Segment Start: Dataset extract

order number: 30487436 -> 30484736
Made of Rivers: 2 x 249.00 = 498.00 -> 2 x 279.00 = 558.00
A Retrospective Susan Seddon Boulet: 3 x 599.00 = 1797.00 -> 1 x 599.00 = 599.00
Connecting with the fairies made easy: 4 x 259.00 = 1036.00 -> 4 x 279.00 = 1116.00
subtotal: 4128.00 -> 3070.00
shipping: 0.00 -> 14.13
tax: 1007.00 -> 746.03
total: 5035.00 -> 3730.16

Segment End: Dataset extract
Segment Start: Dataset extract

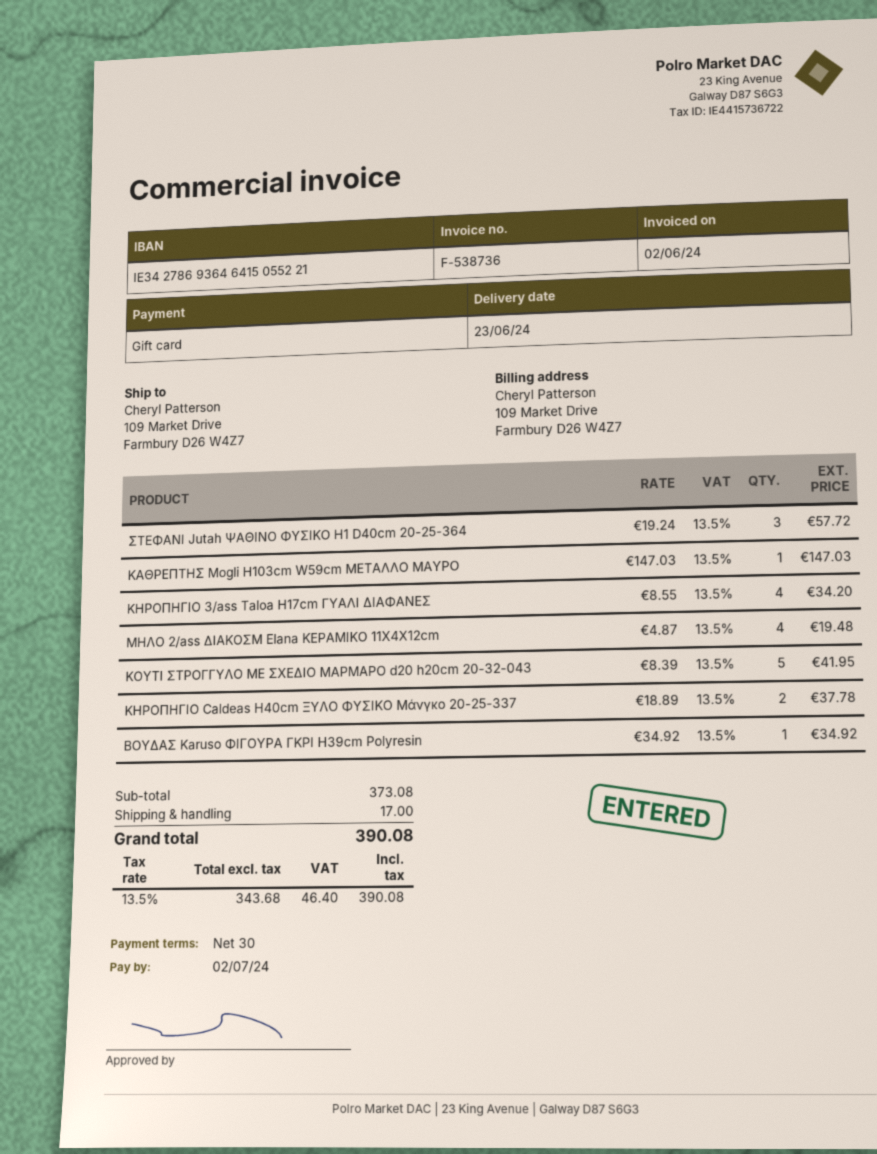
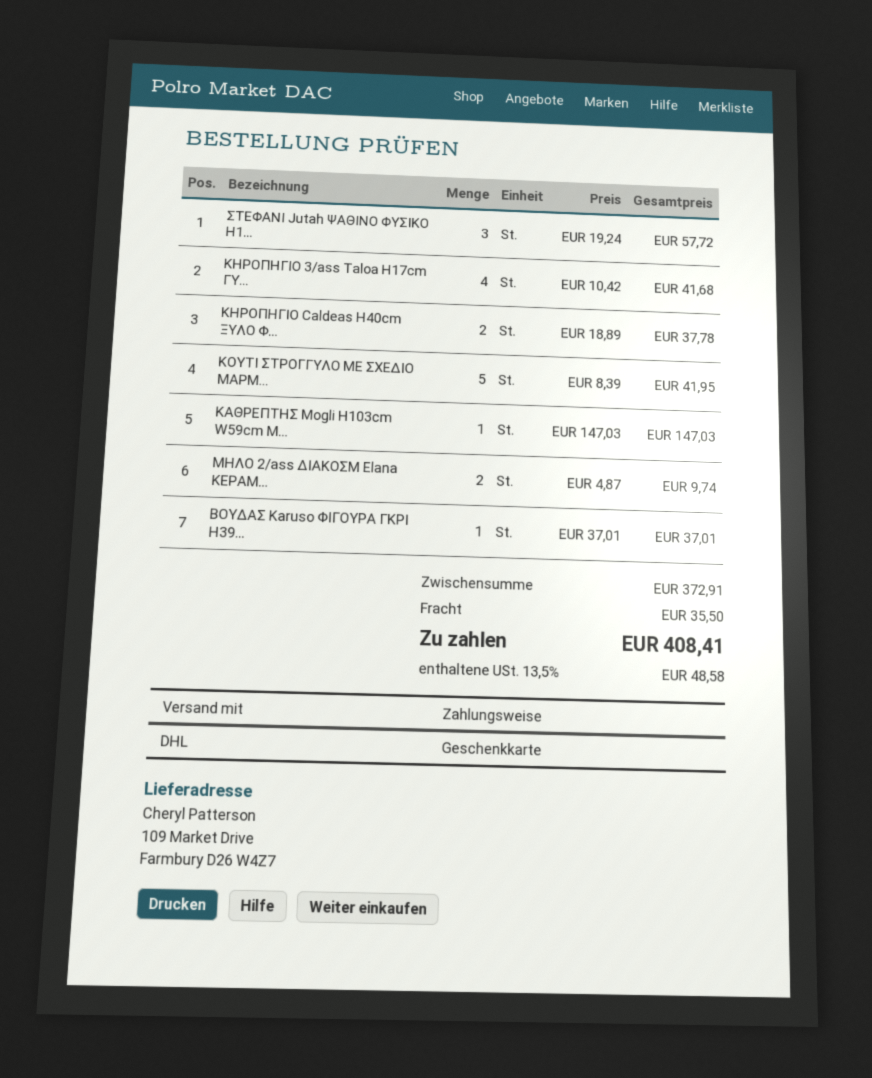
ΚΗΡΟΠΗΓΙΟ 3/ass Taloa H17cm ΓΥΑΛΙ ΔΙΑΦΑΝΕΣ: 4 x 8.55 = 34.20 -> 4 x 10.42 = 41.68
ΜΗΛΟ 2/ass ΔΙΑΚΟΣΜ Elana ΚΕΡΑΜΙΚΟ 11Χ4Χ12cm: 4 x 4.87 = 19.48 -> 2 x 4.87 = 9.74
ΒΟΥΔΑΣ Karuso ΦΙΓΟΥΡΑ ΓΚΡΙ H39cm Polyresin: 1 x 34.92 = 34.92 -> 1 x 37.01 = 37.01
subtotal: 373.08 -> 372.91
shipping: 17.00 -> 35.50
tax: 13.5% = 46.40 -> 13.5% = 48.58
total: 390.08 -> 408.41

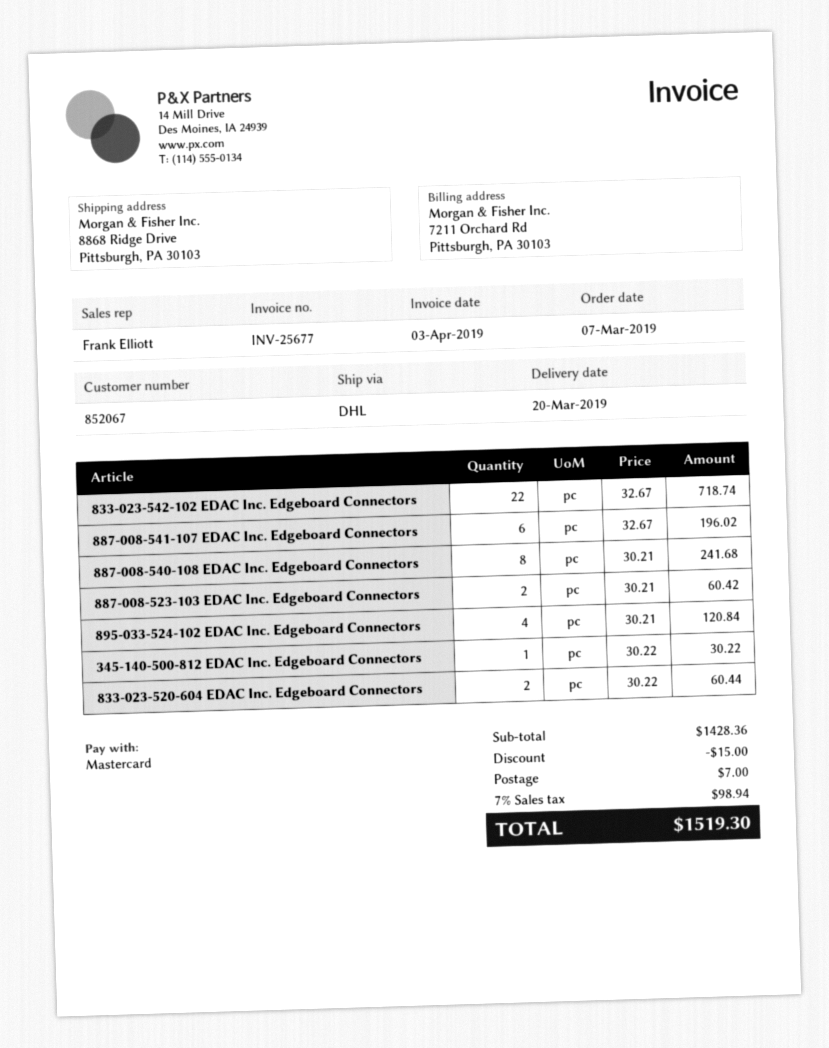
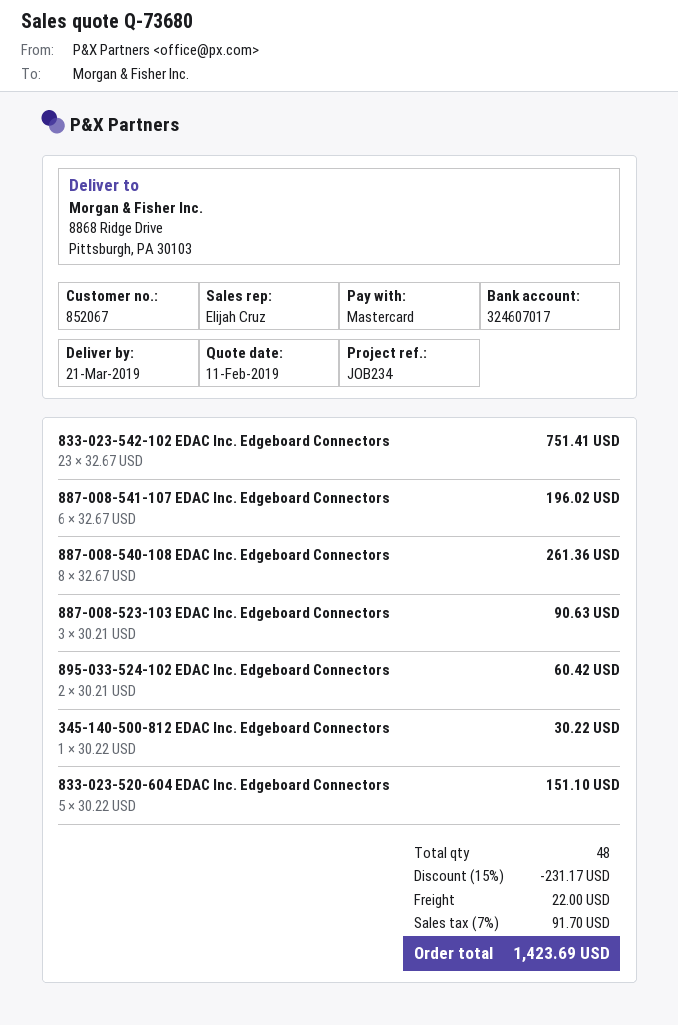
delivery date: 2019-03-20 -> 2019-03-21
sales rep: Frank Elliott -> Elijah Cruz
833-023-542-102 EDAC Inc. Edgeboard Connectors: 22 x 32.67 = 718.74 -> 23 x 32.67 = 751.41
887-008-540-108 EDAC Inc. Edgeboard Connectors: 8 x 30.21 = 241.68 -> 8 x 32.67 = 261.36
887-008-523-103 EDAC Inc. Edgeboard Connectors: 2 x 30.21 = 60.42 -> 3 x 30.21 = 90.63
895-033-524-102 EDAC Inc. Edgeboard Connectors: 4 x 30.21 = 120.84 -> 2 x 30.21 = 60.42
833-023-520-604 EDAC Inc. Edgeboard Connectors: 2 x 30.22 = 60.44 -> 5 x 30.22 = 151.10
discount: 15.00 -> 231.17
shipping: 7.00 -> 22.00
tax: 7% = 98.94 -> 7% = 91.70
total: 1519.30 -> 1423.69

Segment End: Dataset extract

Say how many lines above hold "Edgeboard", and nothing else.

5